Here we go again with more AI crime prediction for policing

The government of President Javier Milei in Argentina last week announced the creation of an artificial intelligence group within the country's Cybercrime and Cyber ​​Affairs Directorate that will use statistical software to predict crime.

"The mission of the Artificial Intelligence Unit Applied To Security (UIAAS) is the prevention, detection, investigation and prosecution of crime and its connections through the use of artificial intelligence," the Ministry of Security resolution states - as translated by AI.

The UIASS is expected to monitor the public internet and dark web to investigate crimes and identify perpetrators, to conduct image analysis, to analyze security camera video in real time, and to "use machine learning algorithms to analyze historical crime data to predict future crimes and help prevent them," among other responsibilities.

As noted by El País, Argentina's government, in the midst of cutting public agencies, is creating a new public agency to predict crimes, a notion made famous in Minority Report, sci-fi author's Philip K. Dick's cautionary tale about persecuting people for things they haven't done.

However, the Argentine Ministry of Security cites a different source of inspiration: "Countries such as the United States of America, China, the United Kingdom, Israel, France, Singapore, India, among others, are pioneers in the use of artificial intelligence in their areas of government and security forces."

Andrew Ferguson, professor of law at American University in Washington DC, and author of "The Rise of Big Data Policing," told The Register that while he's unfamiliar with specific AI initiatives in Argentina, "It is hard to find any social media predictive policing technologies that actually work at scale."

The forecasts made in the context of predictive policing have been pretty poor, according a report from The Markup last year, which found that crime predictions generated in 2018 by Geolitica (since acquired by SoundThinking) for the Plainfield Police Department (PD) had a success rate of less than half a percent.

New York City has, incidentally, just started testing an AI-based weapon detector system in its subways.

In a social media post, The Center for Studies on Freedom of Expression and Access to Information at the University of Palermo in Buenos Aires expressed concern about the opacity of the Argentine government's technology acquisition and implementation, noting that in the past similar technology has been used to profile academics, journalists, politicians and activists.
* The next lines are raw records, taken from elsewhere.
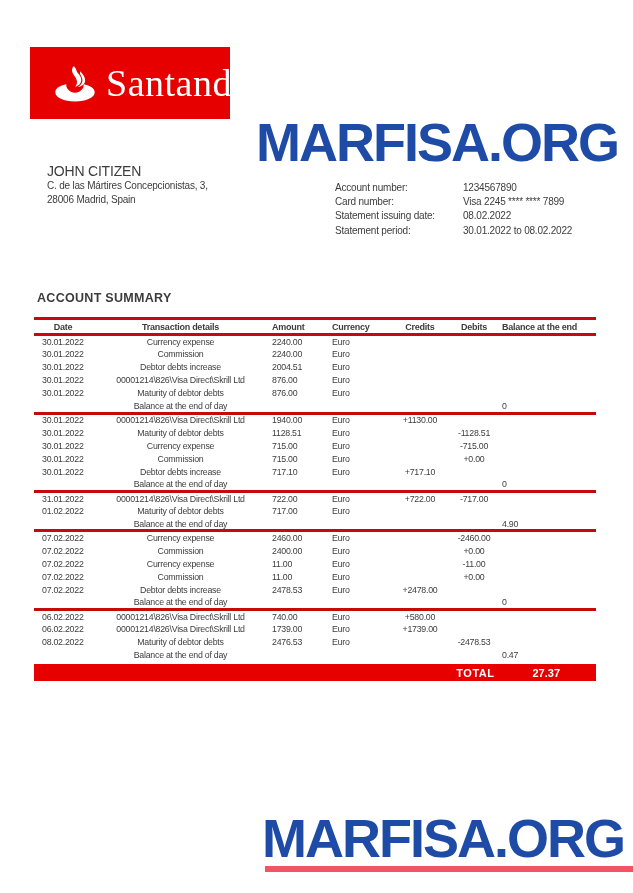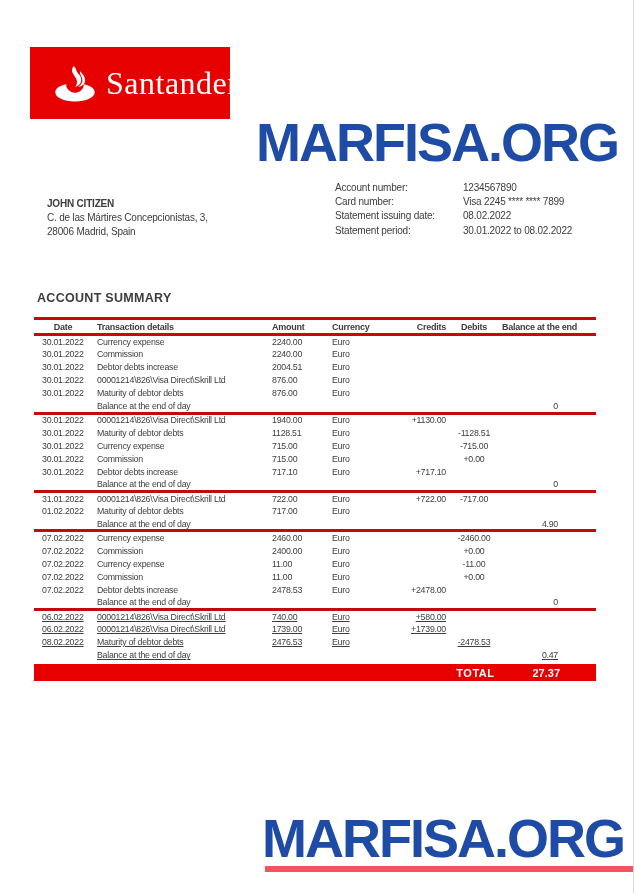--- a/index.html
+++ b/index.html
@@ -9,59 +9,59 @@
     --wm-blue:#1d4ba6;
   }
   *{margin:0;padding:0;box-sizing:border-box;}
   body{background:#fff;font-family:"Liberation Sans","DejaVu Sans",sans-serif;color:var(--ink);}
   .page{position:relative;width:634px;height:893px;background:#fff;overflow:hidden;border-right:1px solid #d9d9d9;}
 
   
   .logo{position:absolute;left:30px;top:47px;width:200px;height:72px;background:var(--red);
         display:flex;align-items:center;padding-left:24px;}
   .logo .flame{width:42px;height:38px;flex:0 0 auto;}
-  .logo .brand{color:#fff;font-family:"Liberation Serif","DejaVu Serif",serif;font-size:32px;margin-left:10px;letter-spacing:.5px;}
+  .logo .brand{color:#fff;font-family:"Liberation Serif","DejaVu Serif",serif;font-size:38px;margin-left:10px;letter-spacing:.5px;}
 
   
   .wm{position:absolute;font-weight:bold;font-size:54px;line-height:52px;letter-spacing:-2px;
       color:var(--wm-blue);white-space:nowrap;}
   .wm-top{left:256px;top:116px;}
   .wm-bottom{left:262px;top:812px;}
   .wm-underline{position:absolute;left:265px;top:866px;width:369px;height:6px;background:#f2555f;}
 
   
   .customer{position:absolute;left:47px;top:165px;font-size:10px;line-height:13.8px;letter-spacing:-.2px;}
-  .customer .name{font-weight:bold;font-size:10px;margin-top:32px;}
+  .customer .name{font-weight:normal;font-size:14px;}
 
   
   .acct{position:absolute;left:335px;top:181px;font-size:10px;line-height:14.2px;letter-spacing:-.2px;}
   .acct .row{display:flex;}
   .acct .lbl{width:128px;flex:0 0 auto;}
   .acct .val{white-space:nowrap;}
 
   
   .summary-title{position:absolute;left:37px;top:291px;font-size:12.5px;font-weight:bold;letter-spacing:.3px;}
   .summary-wrap{position:absolute;left:34px;top:317px;width:562px;}
   table.summary{width:562px;border-collapse:collapse;table-layout:fixed;
       font-size:8.8px;letter-spacing:-.25px;color:#3d3d3d;}
   col.c1{width:58px}col.c2{width:172px}col.c3{width:68px}col.c4{width:62px}
   col.c5{width:52px}col.c6{width:56px}col.c7{width:94px}
   thead tr{border-top:3px solid var(--line-red);border-bottom:3px solid var(--line-red);}
   thead th{font-size:9px;font-weight:bold;height:16px;vertical-align:middle;white-space:nowrap;}
   tbody{border-bottom:3px solid var(--line-red);}
-  tbody:last-of-type{border-bottom:none;text-decoration:underline;}
+  tbody:last-of-type{border-bottom:none;}
   td{height:13.1px;vertical-align:middle;white-space:nowrap;overflow:hidden;}
   th:nth-child(1){text-align:center;}
   td:nth-child(1){text-align:left;padding-left:8px;}
-  th:nth-child(2),td:nth-child(2){text-align:left;padding-left:5px;}
+  th:nth-child(2),td:nth-child(2){text-align:center;padding-left:5px;}
   th:nth-child(3),td:nth-child(3){text-align:left;padding-left:8px;}
   th:nth-child(4),td:nth-child(4){text-align:left;}
-  th:nth-child(5),td:nth-child(5){text-align:right;}
+  th:nth-child(5),td:nth-child(5){text-align:center;}
   th:nth-child(6),td:nth-child(6){text-align:center;}
-  th:nth-child(7),td:nth-child(7){text-align:right;padding-right:38px;}
+  th:nth-child(7),td:nth-child(7){padding-right:38px;}
 
   .total-bar{margin-top:2.5px;width:562px;height:17px;background:var(--red);color:#fff;
       display:flex;align-items:center;justify-content:flex-end;padding-right:36px;
       font-size:11px;font-weight:bold;}
   .total-bar .t-label{margin-right:38px;letter-spacing:.5px;}
 
   
   .footer{position:absolute;left:0;top:803px;width:634px;text-align:center;font-size:8.5px;
       line-height:13px;letter-spacing:-.1px;}
   .footer .f1{font-size:10px;font-weight:bold;line-height:15px;}

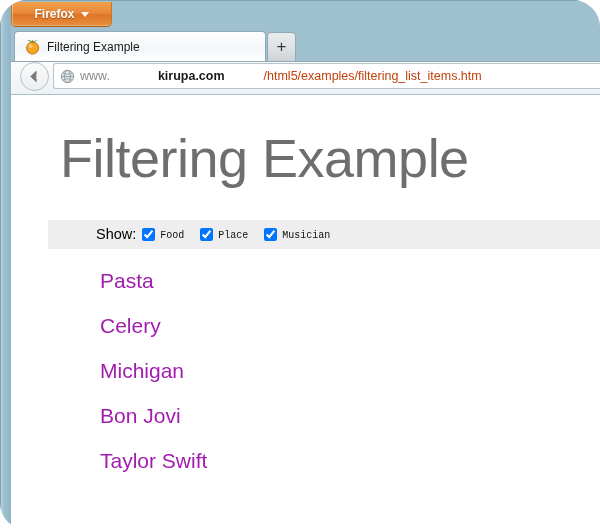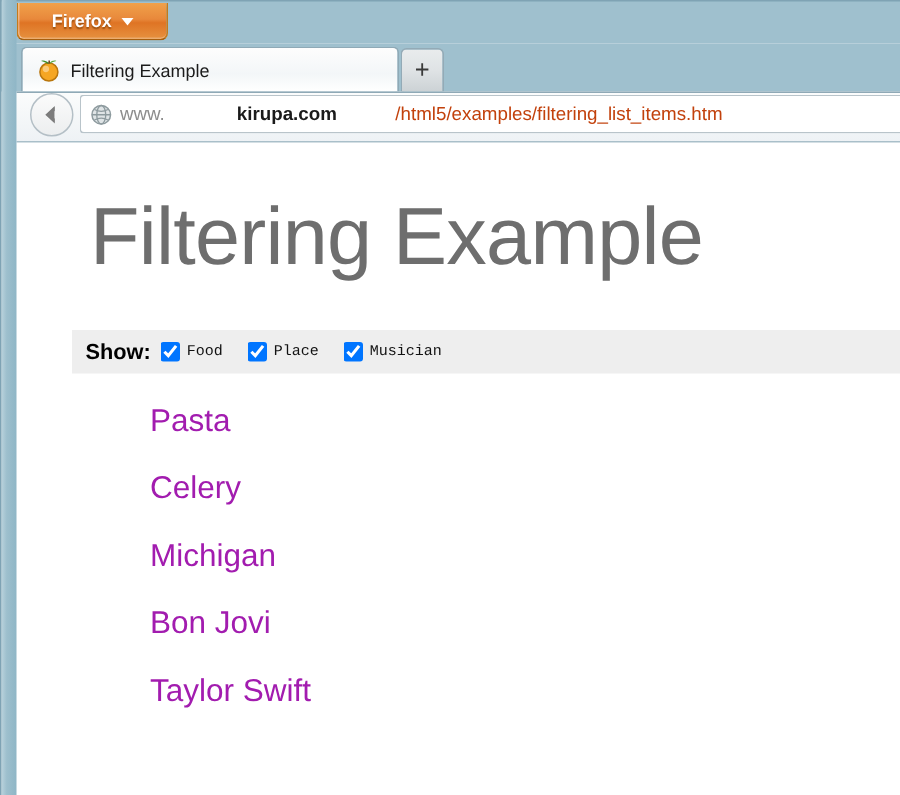--- a/index.html
+++ b/index.html
@@ -14,20 +14,21 @@
     overflow: hidden;
     font-family: "Liberation Sans", sans-serif;
   }
 
   #window {
     position: relative;
     width: 600px;
     height: 530px;
     overflow: hidden;
     background: #ffffff;
+    border-radius: 27px;
   }
 
   
   .chrome-top {
     position: absolute;
     left: 0; top: 0;
     width: 600px;
     height: 29px;
     background: #9fc0ce;
     border-top: 1px solid #7fa3b4;
@@ -247,24 +248,25 @@
     position: absolute;
     left: 9px;
     top: 0;
     height: 29px;
     line-height: 29px;
     white-space: nowrap;
     font-size: 14px;
     color: #000000;
   }
   .filter-label {
-    font-weight: bold;
+    font-weight: normal;
     font-size: 14.5px;
     color: #000000;
     margin-right: 6px;
+    margin-left: 39px;
   }
   .filter-item {
     display: inline-block;
     margin-right: 16px;
     line-height: 29px;
     vertical-align: middle;
     cursor: default;
   }
   .filter-item input[type="checkbox"] {
     width: 13px;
Not all predictive software is necessarily inaccurate or rights-trampling. University of Chicago researchers in 2022 claimed they had developed an 90 percent accurate algorithm to predict where crimes will occur a week in advance. The study also revealed that crime in wealthier areas results in more arrests than crime in disadvantaged areas - an institutional flaw more than a technical one.
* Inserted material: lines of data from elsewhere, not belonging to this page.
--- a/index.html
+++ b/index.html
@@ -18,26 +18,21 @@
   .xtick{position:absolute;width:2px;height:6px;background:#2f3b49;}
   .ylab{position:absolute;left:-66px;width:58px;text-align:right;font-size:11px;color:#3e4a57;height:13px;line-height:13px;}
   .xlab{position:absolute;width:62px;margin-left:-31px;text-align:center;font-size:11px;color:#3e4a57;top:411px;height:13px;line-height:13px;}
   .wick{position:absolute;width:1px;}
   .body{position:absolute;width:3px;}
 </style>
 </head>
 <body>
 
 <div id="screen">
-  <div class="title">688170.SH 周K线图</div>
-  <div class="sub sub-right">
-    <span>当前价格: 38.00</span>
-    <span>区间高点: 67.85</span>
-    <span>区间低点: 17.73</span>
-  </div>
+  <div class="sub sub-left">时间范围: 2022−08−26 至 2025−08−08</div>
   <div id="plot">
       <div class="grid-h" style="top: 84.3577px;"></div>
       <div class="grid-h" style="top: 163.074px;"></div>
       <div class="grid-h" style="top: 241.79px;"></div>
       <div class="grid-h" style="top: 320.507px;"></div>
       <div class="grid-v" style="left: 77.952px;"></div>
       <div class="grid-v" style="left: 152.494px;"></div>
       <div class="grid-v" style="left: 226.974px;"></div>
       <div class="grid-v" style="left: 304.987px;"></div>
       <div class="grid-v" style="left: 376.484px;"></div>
Academics from Argentina and Europe, however, consider Prometea, a predictive AI system developed by the Public Prosecutor's Office of the City of Buenos Aires, to be a success story. In a 2020 report, authors Juan G. Corvalán and Enzo Maria Le Fevre Cervini claim Prometea "predicts the solution to a judicial case in less than 20 seconds with a 96 percent success rate" and that "it allows the drafting of 1000 judicial sentences related to housing rights in only 45 days; in the traditional way this would take 174 days."
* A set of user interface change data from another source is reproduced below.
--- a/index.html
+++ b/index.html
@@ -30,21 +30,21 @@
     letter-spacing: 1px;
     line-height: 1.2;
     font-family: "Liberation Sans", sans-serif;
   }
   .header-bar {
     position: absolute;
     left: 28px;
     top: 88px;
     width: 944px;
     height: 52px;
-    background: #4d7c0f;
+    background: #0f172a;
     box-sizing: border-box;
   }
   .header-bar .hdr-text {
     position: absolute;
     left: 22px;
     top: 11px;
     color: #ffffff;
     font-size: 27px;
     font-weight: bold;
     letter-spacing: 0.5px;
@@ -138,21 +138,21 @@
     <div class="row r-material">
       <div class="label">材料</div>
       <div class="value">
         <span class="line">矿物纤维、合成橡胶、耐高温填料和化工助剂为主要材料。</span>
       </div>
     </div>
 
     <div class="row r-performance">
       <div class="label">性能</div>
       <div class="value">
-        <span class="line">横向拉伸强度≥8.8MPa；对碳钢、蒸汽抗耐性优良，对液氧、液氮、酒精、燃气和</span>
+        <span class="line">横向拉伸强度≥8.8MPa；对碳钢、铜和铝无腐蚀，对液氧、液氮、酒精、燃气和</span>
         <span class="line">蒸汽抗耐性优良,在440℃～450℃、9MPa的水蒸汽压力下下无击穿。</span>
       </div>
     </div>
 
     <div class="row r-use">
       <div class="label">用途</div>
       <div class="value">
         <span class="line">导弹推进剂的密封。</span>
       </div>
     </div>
On a related note, a 2021 study [PDF] of AI readiness in five Latin American countries says that IBM, Accenture, and Oracle, asked to develop Prometea, estimated the project would cost $100,000. Corvalán, deputy prosecutor of the Buenos Aires public prosecutor's office at the time, reportedly said that officials instead looked inward and paid an internal developer 33,000 pesos (~$500 given a 2020 exchange rate of 0.015) to make the first version of the software.

A 2021 survey of predictive police and crime control in the US argues that while AI systems can suffer from inaccuracy, high cost, bias, and other limitations, "there is consensus by the majority of the researchers on the importance of predictive algorithms on the policing landscape." ®

Bootnote

A university study just concluded that mentioning "artificial intelligence" in product descriptions makes shoppers distrustful - and even may decrease purchases.